TASK PROMPT :: Write out exactly the lines below starting at the one containing "Liberation Serif, serif" and ending at the one containing "margin-left: 44px ->". Omit every picture.

LISTED ENTRIES ::
# # # # # # #

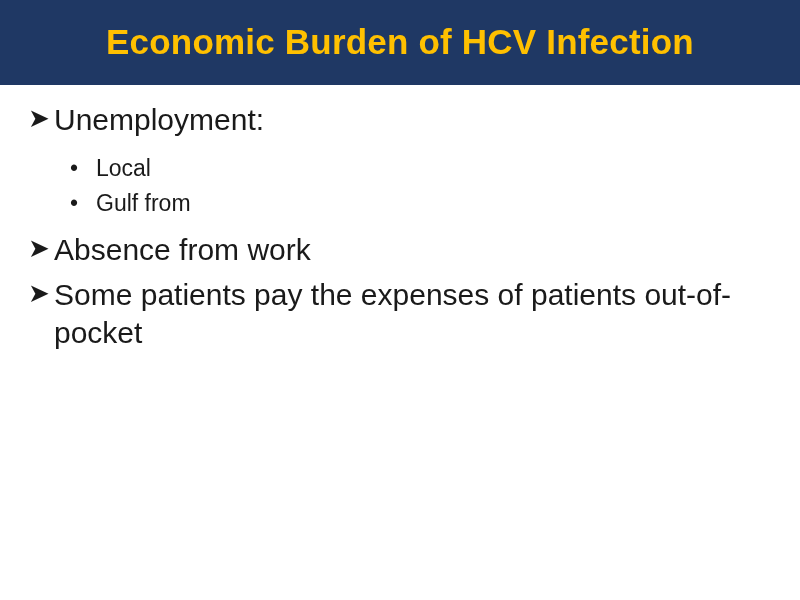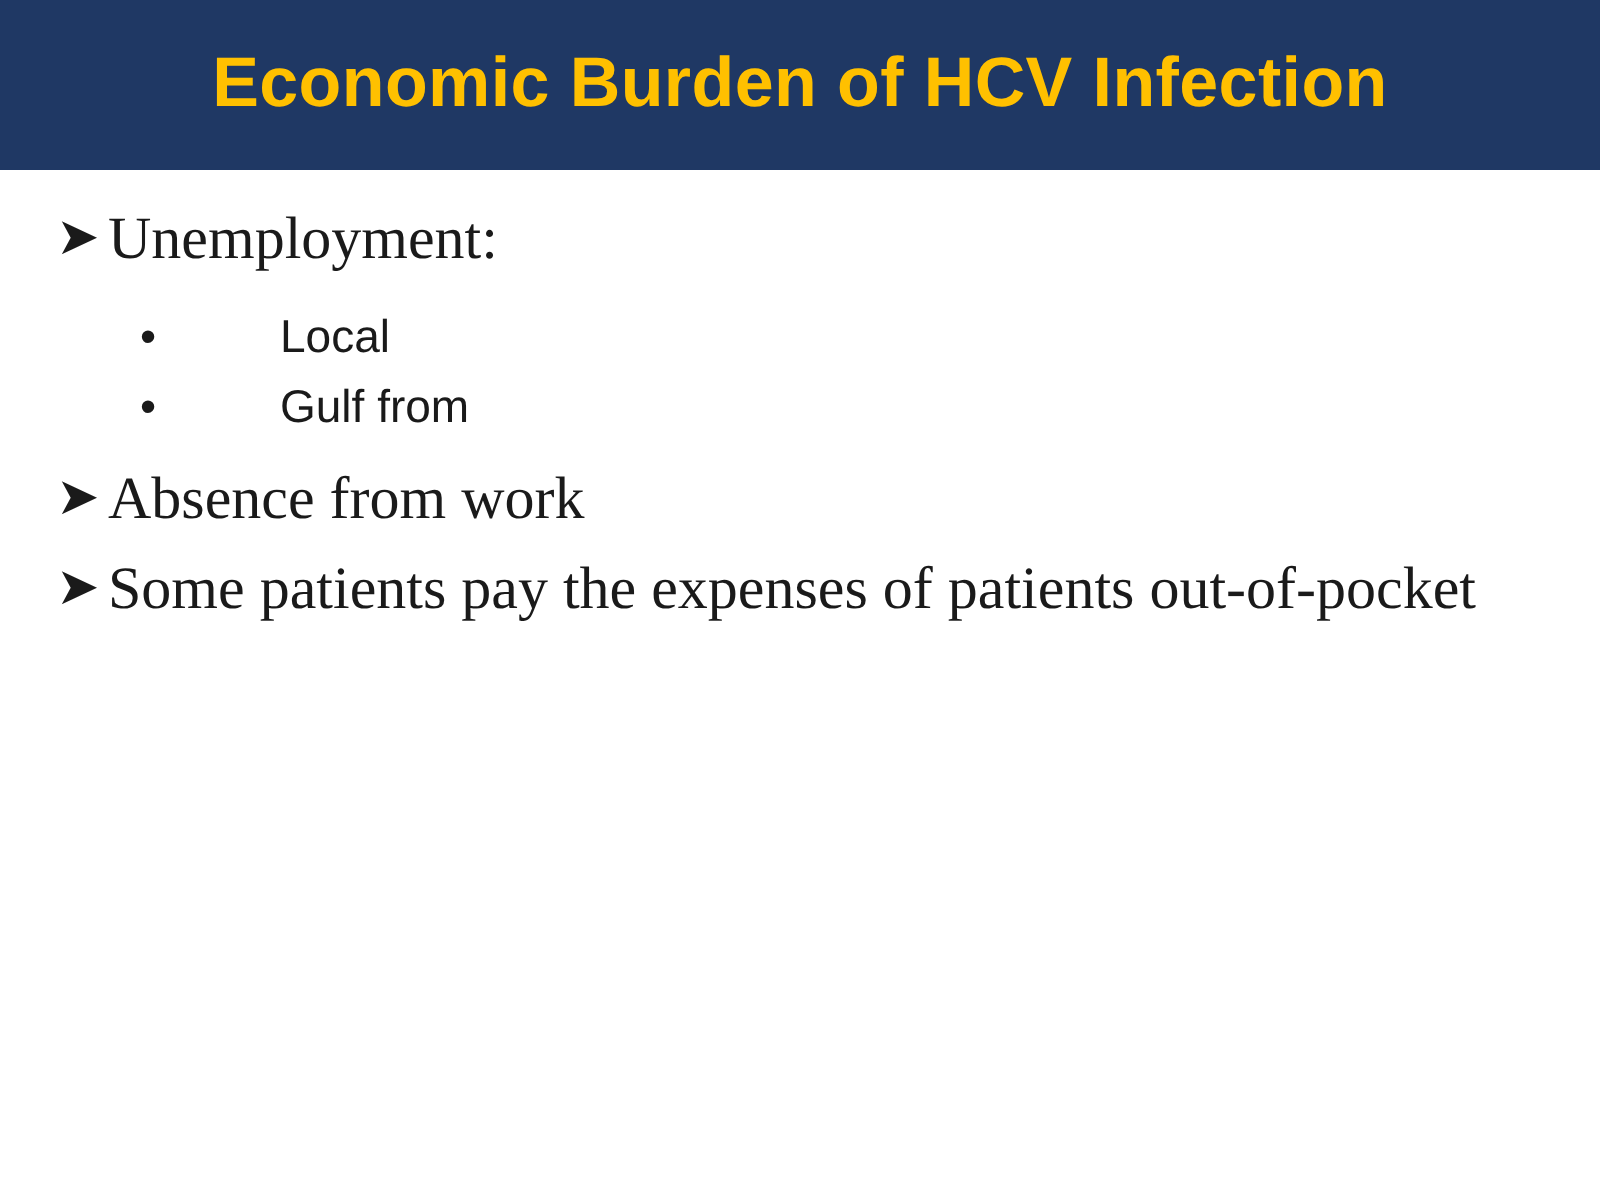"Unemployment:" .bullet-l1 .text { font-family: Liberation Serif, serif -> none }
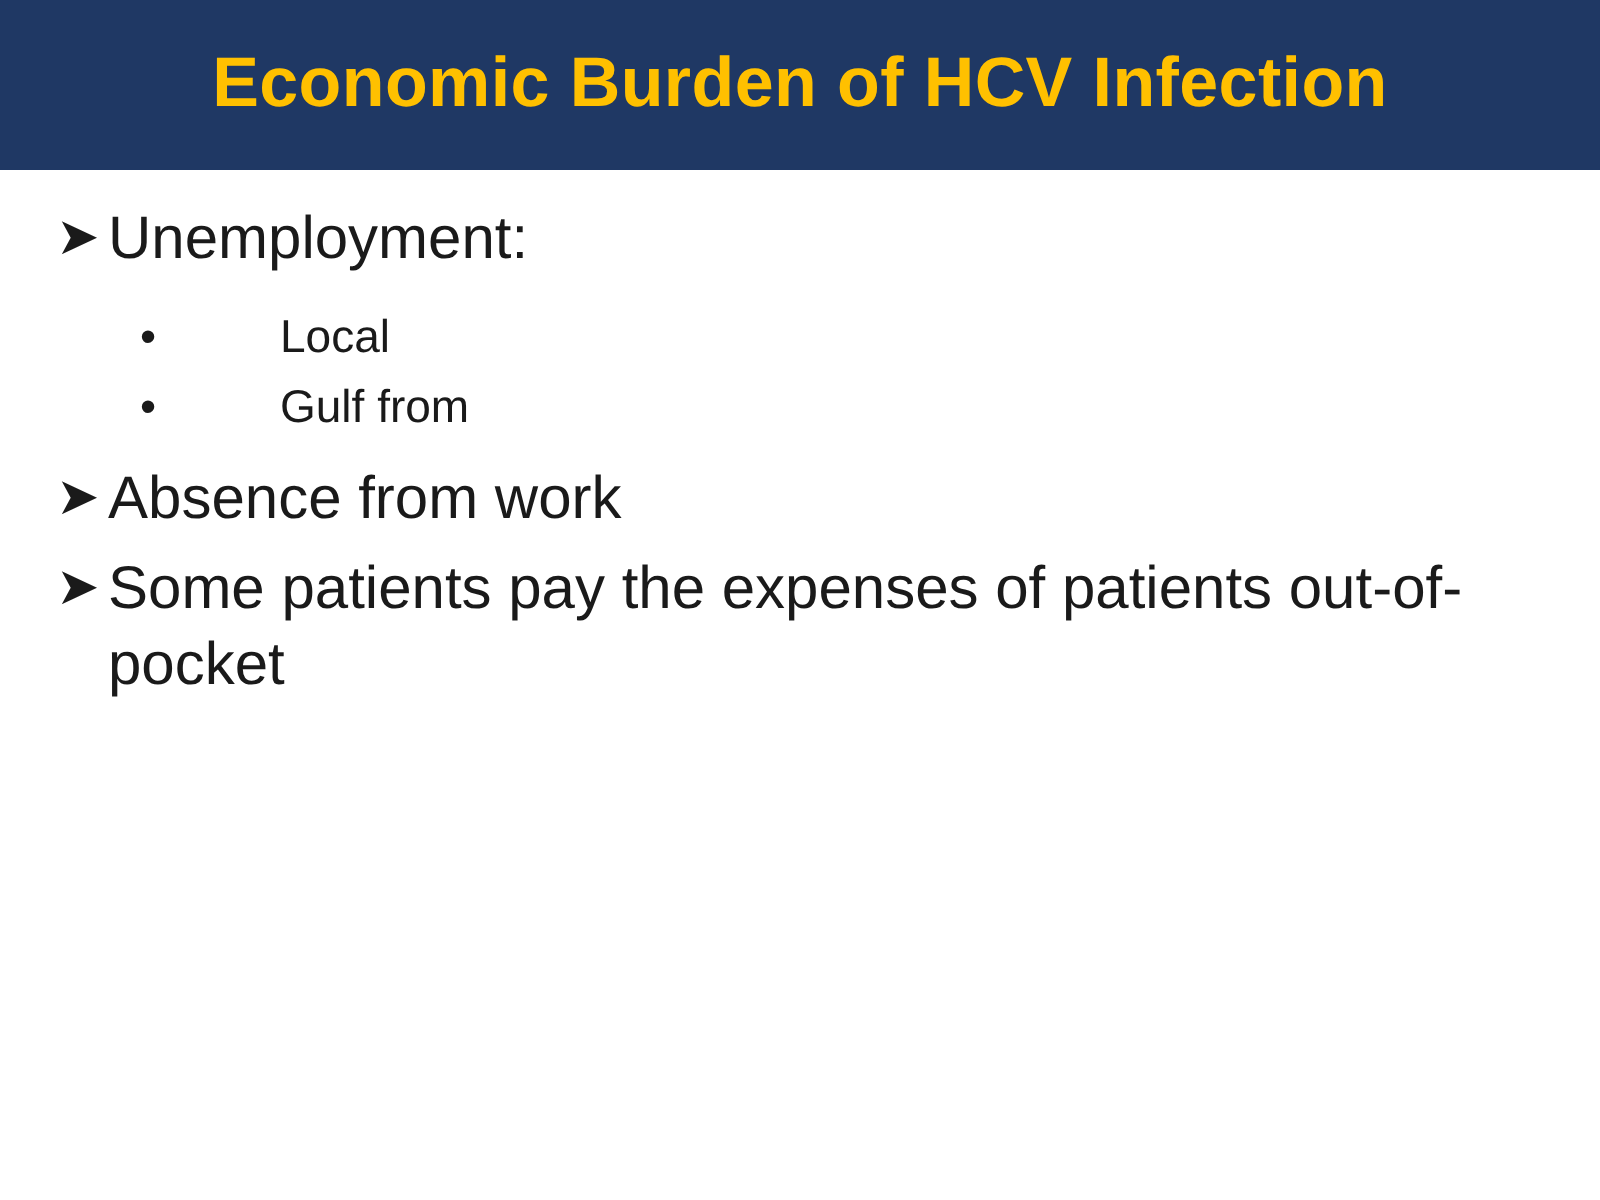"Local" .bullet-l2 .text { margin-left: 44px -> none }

# # # # # # #

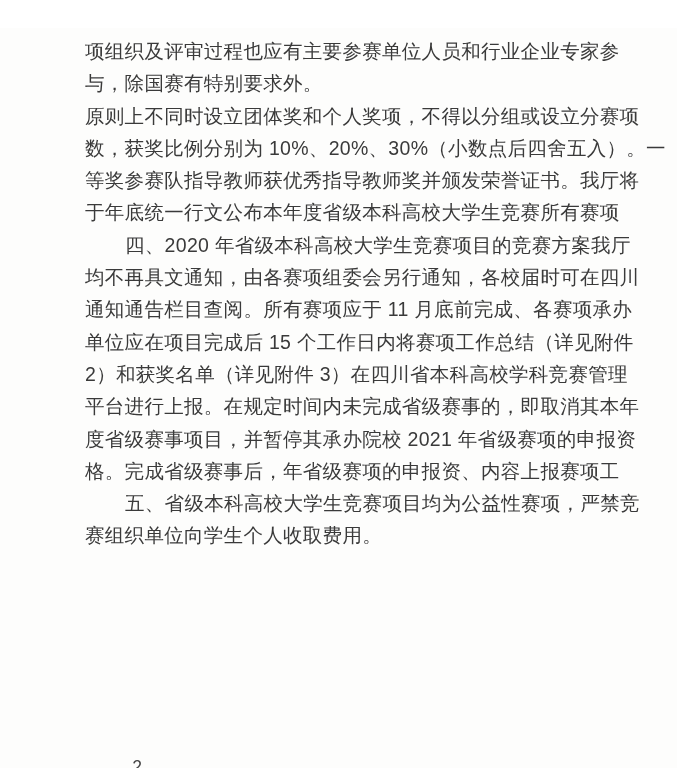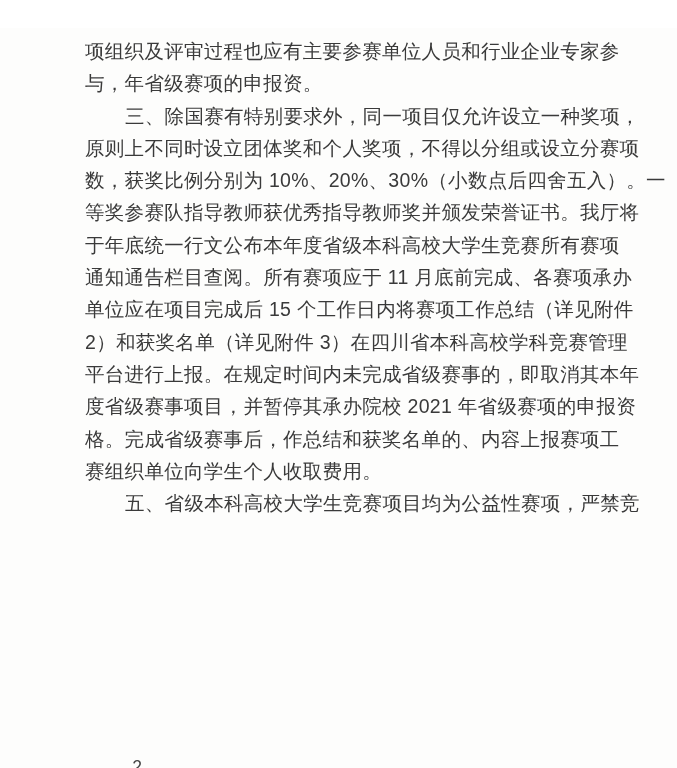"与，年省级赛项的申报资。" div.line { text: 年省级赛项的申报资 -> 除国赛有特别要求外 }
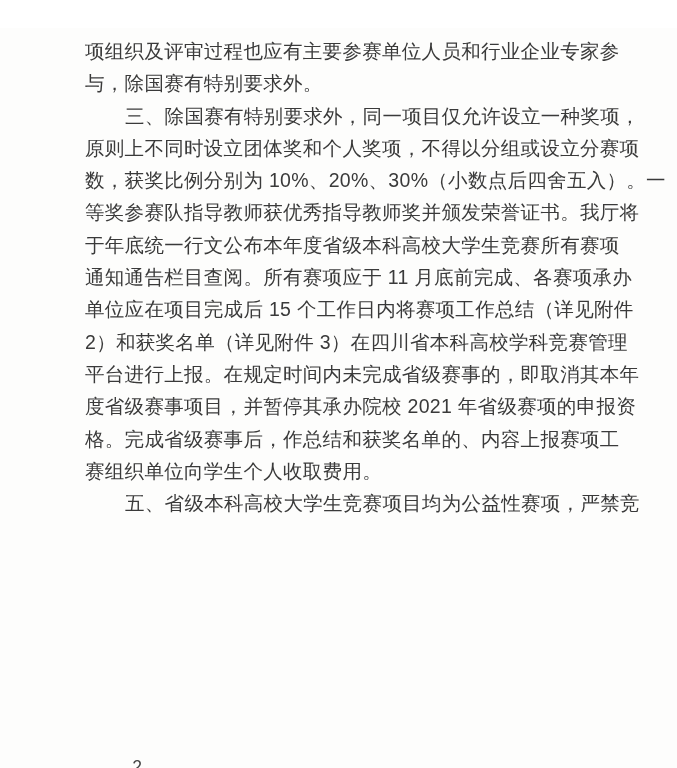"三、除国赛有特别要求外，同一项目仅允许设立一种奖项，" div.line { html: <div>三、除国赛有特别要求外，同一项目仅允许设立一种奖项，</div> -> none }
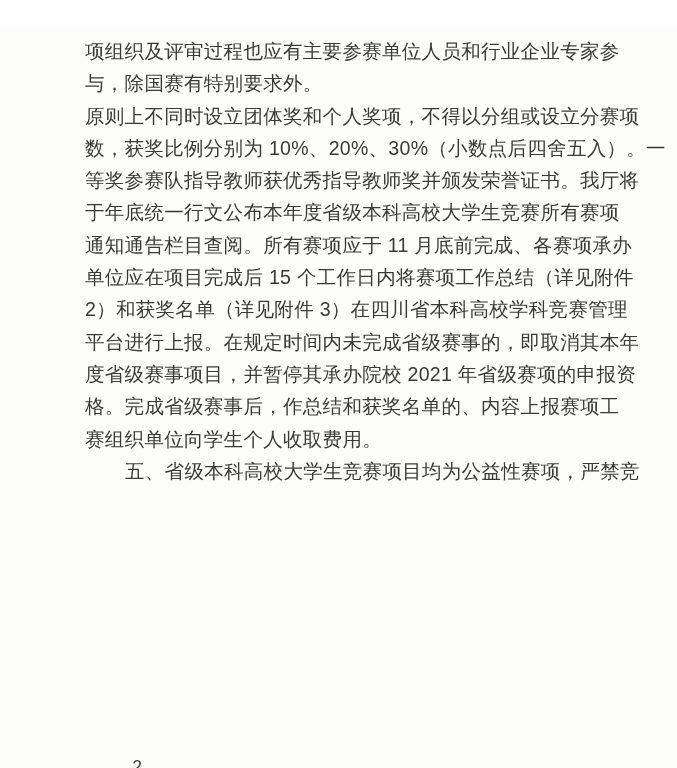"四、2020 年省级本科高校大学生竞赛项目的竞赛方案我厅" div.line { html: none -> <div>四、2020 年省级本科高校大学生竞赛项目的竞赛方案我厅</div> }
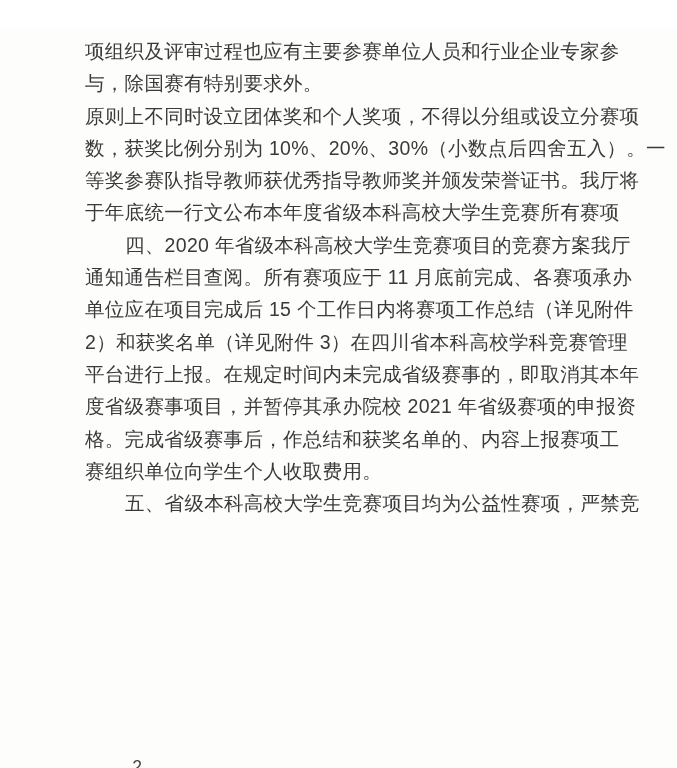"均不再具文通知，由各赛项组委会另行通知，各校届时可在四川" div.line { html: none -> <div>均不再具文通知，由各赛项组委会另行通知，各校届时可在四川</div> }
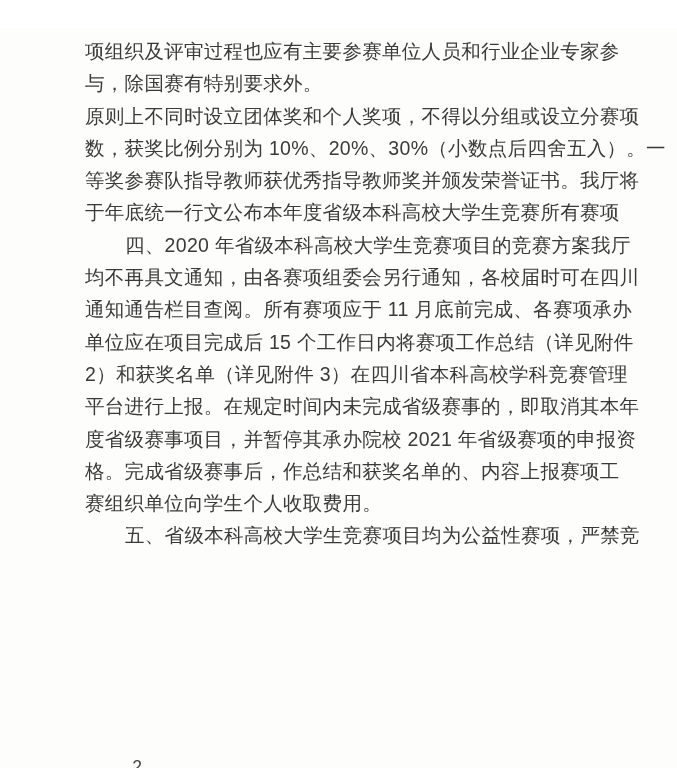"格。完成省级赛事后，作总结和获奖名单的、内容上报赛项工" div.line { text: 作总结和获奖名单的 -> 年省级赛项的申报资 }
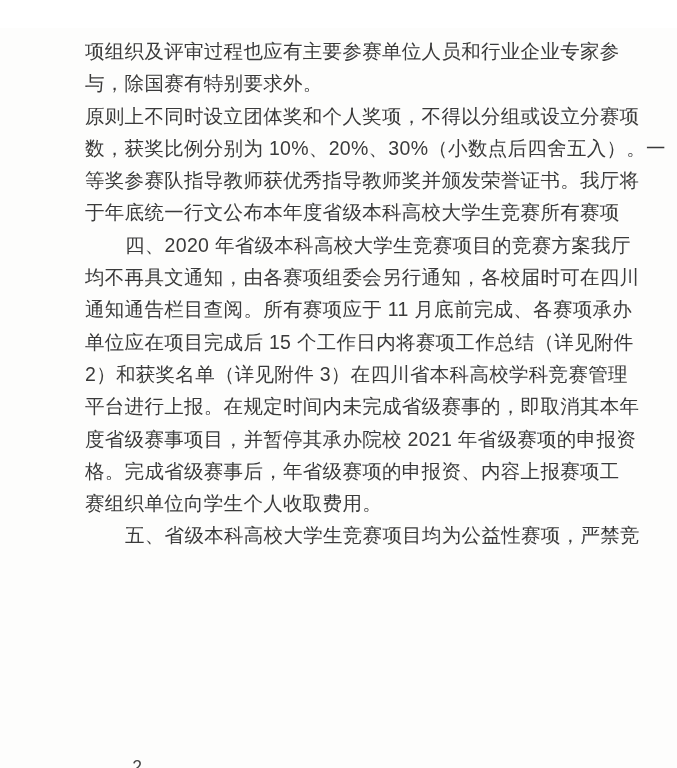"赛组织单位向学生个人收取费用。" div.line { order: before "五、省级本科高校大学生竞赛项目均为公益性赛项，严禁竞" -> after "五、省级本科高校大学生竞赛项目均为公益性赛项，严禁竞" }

# # # # # # #

OUTPUT OF THE EXERCISE ::
"Unemployment:" .bullet-l1 .text { font-family: Liberation Serif, serif -> none }
"Local" .bullet-l2 .text { margin-left: 44px -> none }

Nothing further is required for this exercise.